I remember watching an interview of Carol Channing once when she seemed authentically stunned that someone would question something she did or said. Leaning in and batting her eyelashes, she sweetly replied, “Why, darling, would you care?” I love that! She wasn’t being haughty, just genuinely asking.
I think that I know why we care when we see people living their lives OUT LOUD. I think that secretly we want to know who gave them permission to be so unique. I mean… the gall of them really! It is like they didn’t get the memo that they are supposed to look, talk and act like the rest of the pack. What nerve! Who do they think they are?
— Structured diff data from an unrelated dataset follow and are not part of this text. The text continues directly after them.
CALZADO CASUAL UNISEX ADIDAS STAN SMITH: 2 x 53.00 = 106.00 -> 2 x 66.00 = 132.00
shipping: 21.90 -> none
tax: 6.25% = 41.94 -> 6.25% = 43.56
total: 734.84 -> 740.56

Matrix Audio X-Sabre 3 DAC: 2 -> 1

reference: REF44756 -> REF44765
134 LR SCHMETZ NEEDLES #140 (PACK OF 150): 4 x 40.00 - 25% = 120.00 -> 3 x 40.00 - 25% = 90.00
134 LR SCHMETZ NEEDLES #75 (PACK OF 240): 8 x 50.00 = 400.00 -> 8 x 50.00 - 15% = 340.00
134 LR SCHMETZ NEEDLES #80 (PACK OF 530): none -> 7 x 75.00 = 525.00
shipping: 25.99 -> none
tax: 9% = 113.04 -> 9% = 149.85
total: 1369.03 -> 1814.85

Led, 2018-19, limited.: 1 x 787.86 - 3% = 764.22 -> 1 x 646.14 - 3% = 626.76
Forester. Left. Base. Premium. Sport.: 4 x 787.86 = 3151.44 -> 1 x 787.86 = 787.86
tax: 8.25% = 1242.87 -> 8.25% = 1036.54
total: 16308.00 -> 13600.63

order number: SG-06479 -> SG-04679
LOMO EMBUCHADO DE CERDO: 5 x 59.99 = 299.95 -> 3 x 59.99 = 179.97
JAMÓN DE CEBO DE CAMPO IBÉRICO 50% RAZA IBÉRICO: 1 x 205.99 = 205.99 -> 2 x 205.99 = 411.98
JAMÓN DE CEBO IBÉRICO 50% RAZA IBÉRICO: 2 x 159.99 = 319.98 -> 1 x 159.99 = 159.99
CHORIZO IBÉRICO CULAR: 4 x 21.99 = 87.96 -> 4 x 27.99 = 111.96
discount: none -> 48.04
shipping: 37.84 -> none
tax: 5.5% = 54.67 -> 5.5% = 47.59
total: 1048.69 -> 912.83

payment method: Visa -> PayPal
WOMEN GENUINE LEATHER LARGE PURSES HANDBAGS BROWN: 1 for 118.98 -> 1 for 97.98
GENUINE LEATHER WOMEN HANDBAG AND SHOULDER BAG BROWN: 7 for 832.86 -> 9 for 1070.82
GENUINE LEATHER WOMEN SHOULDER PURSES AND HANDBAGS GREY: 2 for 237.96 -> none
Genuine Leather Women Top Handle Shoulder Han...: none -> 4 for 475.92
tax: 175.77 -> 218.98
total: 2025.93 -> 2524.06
Don’t they know that if they separate themselves out, people will talk?
Can you tell I grew up in a small town? Actually small towns get a bad rap. I think they often have as many eclectic personalities as the bigger cities. I wasn’t one of those kids who danced to my own beat. I was too scared of being judged. Shoot, most people in my hometown (population 500) don’t even recall my parents having an “older daughter.” I ran under the radar…way under the radar. Back then, I was much more of an observer, a student of people, wanting to please and trying to keep my inner rebel and uniqueness to myself. It was during that time in my life that I started formulating my opinions and discovering that I liked people who were quirky. They were, and are, more interesting to me. Their stories are more intriguing to my always-busy imagination. Back then, like today, my friends were very diverse—I believe they make life’s music more beautiful.
Whether someone actually dances well or not so well isn’t really what is at issue here. I am a good dancer, and I always have been. However, some of my friends aren’t. I guess you are either born that way or you aren’t. And while you can teach people moves, I don’t think you can really teach them to dance. So, all the better that when they can’t dance, they dance anyway. That is the whole point isn’t it? That you are willing to just close your eyes and “bust a move” no matter “who” is in the room.
I have noticed that my “dancing friends” spend little time worrying about “arriving somewhere” and more time enjoying the journey. In a society where we can get wrapped up in titles and what kind of car we drive and the house we live in and the people we hang with, the dancers don’t care about such things. Yet success follows them around, showing up like a welcomed, but not necessarily invited, guest.
I have made a personal vow to be more like my dancing friends, to stop allowing issues like weight, judgment, and the “pack” to determine whether I dance. So, here at the halfway part of my life, I plan on “dancing like no one is watching.”

  1. Lisa says:

    Beautiful story and it’s something I’ll look at from time to time to remind myself to just LET GO! =) Thank you.

  2. Gary says:

    Your Bloggies this week have a Wonderful Theme Rene’…
    Much time of Life has been wasted trying to be something I wasn’t… usually driven by some media message of restlessness.
    I once commented to my Granny that I wondered if I would have a Happy Life, and I recall the answer well. She said:
    "Yes, if you learn who you are and just BE that."
    Your weekly writing "Dances" quite well in my mind.
    GodSpeed to Y’all…!
    in Tampa


    I think I will take your granny’s words and etch them. I know that I have the power to be the best "ME" the world has ever seen.. thanks!

  3. sharon says:

    Several years ago, I heard this story from a fellow church woman. She and her husband were stopped at the crossing by a very long freight train. Instead of sitting in the car being upset by the delay, they looked at each other, got out of the car and began to dance. I would never have thought of such a thing and my husband would be WAY too embarrassed to do such a thing. But every time I’m stuck waiting at a crossroad now, I think of them and smile totally pleased to know that they had the spunk to do it.

  4. Melissa says:

    My husband is a great dancer, I am not. However, metaphorically speaking,I think I ‘dance.’ At least I hope I do. In some ways I was freer when I was younger, but in other ways, I am less inhibited now–the older I get the more comfortable I get in my own skin. I recently read something that said "Why wait until you’re an old woman to wear purple?" I like that sentiment. In other words, embrace your inner child or inner old woman, whatever the case may be. Ultimately the goal here is to dance!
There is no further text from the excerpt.